++++ Provided records ++++
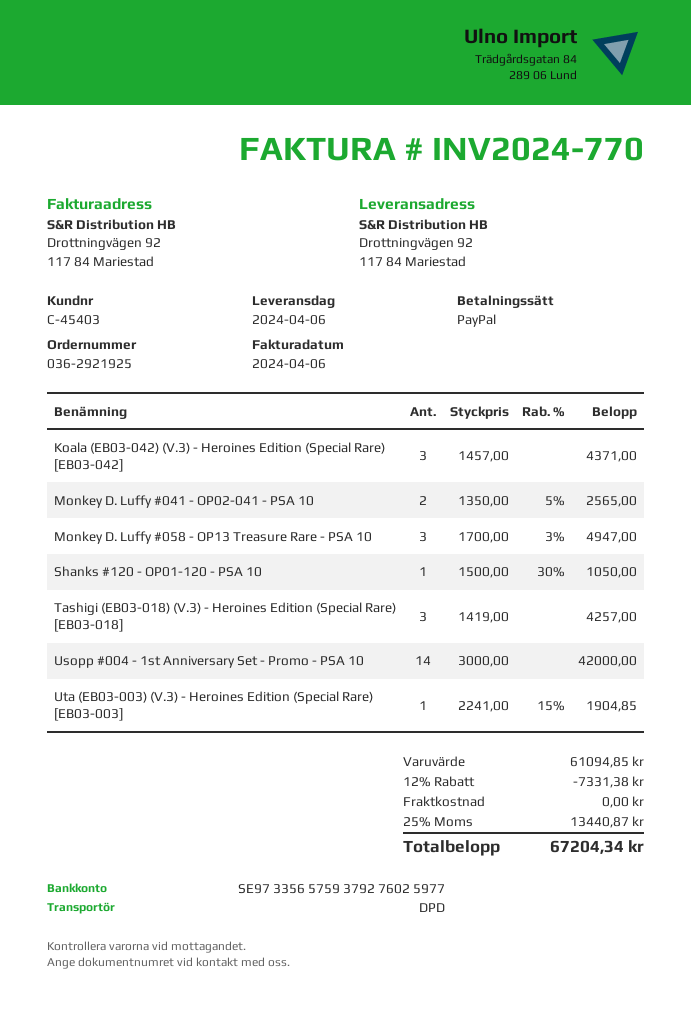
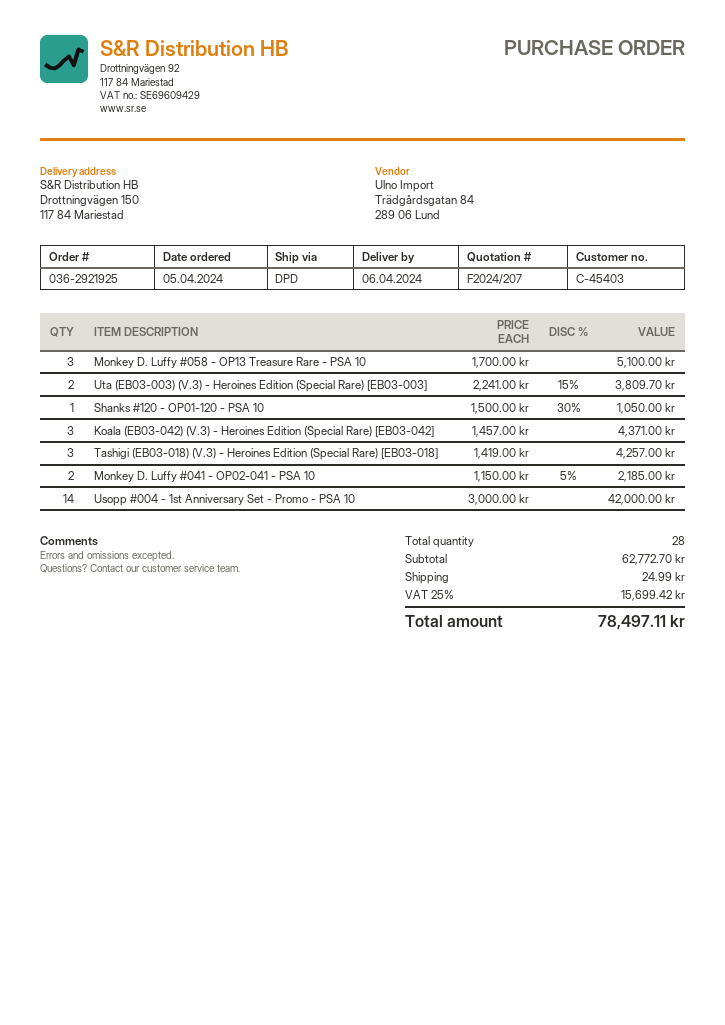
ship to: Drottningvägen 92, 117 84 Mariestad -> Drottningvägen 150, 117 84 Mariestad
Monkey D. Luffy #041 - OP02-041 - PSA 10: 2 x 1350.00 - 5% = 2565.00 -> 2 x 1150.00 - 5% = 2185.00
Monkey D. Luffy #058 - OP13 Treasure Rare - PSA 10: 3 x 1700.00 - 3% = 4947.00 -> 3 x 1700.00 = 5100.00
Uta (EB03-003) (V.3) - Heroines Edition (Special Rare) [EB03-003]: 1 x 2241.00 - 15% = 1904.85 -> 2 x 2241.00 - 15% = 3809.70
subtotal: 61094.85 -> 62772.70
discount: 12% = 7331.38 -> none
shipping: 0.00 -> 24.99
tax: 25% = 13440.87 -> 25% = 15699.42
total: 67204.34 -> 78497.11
++++
Assignment » Nothing but the lines from the first line of the data above through the line holding "Monkey D. Luffy #058" may appear in the response, copied exactly and without pictures.

Response to this task »
ship to: Drottningvägen 92, 117 84 Mariestad -> Drottningvägen 150, 117 84 Mariestad
Monkey D. Luffy #041 - OP02-041 - PSA 10: 2 x 1350.00 - 5% = 2565.00 -> 2 x 1150.00 - 5% = 2185.00
Monkey D. Luffy #058 - OP13 Treasure Rare - PSA 10: 3 x 1700.00 - 3% = 4947.00 -> 3 x 1700.00 = 5100.00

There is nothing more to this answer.